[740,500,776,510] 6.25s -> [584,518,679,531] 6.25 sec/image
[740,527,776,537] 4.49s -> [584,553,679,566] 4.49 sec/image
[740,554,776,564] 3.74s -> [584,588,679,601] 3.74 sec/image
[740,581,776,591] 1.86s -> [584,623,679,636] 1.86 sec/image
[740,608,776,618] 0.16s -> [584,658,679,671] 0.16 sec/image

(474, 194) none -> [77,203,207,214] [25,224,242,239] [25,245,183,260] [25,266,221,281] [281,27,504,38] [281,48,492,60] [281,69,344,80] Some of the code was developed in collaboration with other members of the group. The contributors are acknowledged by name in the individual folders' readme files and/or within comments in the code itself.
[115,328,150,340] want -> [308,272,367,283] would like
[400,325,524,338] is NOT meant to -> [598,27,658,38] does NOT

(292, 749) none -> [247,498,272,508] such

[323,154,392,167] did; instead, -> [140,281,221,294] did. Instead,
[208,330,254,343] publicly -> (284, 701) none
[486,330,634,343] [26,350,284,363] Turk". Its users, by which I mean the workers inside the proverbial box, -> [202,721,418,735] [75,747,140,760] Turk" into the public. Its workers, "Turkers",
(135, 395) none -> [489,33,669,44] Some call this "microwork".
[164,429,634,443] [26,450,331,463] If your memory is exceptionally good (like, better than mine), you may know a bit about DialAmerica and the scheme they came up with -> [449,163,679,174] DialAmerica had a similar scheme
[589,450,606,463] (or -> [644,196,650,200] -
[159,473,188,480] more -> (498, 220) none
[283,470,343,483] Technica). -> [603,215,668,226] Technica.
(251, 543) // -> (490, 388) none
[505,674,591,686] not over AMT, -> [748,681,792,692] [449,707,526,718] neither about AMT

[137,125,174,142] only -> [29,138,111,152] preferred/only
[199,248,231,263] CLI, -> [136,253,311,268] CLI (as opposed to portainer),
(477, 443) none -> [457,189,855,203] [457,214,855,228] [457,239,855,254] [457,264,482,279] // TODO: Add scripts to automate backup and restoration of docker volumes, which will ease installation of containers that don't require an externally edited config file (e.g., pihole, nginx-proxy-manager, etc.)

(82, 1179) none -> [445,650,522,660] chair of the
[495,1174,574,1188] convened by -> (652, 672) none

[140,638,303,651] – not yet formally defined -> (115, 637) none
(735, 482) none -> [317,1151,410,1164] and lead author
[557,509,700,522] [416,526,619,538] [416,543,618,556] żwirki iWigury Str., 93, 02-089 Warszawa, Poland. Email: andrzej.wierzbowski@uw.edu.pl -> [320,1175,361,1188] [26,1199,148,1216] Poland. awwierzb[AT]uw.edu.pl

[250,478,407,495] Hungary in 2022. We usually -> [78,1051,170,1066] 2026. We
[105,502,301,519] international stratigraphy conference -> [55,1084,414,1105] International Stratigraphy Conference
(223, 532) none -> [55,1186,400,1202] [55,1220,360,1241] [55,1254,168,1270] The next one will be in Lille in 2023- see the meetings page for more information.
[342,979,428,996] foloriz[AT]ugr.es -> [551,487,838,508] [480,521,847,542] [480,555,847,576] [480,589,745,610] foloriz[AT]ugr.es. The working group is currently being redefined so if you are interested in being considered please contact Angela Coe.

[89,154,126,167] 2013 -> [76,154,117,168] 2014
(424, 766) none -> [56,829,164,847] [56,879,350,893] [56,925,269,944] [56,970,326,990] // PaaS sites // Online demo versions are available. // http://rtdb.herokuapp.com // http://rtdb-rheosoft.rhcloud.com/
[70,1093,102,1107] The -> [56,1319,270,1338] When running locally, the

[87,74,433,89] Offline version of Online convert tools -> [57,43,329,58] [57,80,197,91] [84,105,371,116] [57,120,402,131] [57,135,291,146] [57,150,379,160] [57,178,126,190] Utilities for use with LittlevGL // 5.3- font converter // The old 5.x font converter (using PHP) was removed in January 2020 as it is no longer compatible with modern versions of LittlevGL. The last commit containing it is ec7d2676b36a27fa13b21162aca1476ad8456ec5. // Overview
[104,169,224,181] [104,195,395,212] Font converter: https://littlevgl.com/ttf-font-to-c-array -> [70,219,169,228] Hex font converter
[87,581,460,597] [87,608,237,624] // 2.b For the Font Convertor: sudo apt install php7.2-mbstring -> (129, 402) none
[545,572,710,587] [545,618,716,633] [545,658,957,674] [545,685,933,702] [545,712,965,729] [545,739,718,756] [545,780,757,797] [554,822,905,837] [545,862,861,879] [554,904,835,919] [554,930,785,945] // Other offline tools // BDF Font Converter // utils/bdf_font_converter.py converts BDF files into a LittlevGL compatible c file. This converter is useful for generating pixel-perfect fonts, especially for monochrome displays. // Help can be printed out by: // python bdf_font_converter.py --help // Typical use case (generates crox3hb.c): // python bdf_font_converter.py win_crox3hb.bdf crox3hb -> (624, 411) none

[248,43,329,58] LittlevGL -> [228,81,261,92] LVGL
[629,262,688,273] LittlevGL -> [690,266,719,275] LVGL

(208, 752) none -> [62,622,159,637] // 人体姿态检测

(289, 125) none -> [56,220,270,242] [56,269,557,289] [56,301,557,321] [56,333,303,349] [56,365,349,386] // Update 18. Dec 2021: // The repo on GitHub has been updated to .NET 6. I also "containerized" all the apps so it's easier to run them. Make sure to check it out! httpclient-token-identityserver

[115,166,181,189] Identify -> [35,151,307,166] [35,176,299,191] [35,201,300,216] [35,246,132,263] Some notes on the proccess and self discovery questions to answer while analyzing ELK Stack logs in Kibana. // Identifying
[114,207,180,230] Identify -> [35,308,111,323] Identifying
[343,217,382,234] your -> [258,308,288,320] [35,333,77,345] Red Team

**PROBLEM DETAILS**
Your answer should be one number, the count of lines above that hold "group".

**TASK RESULT**
2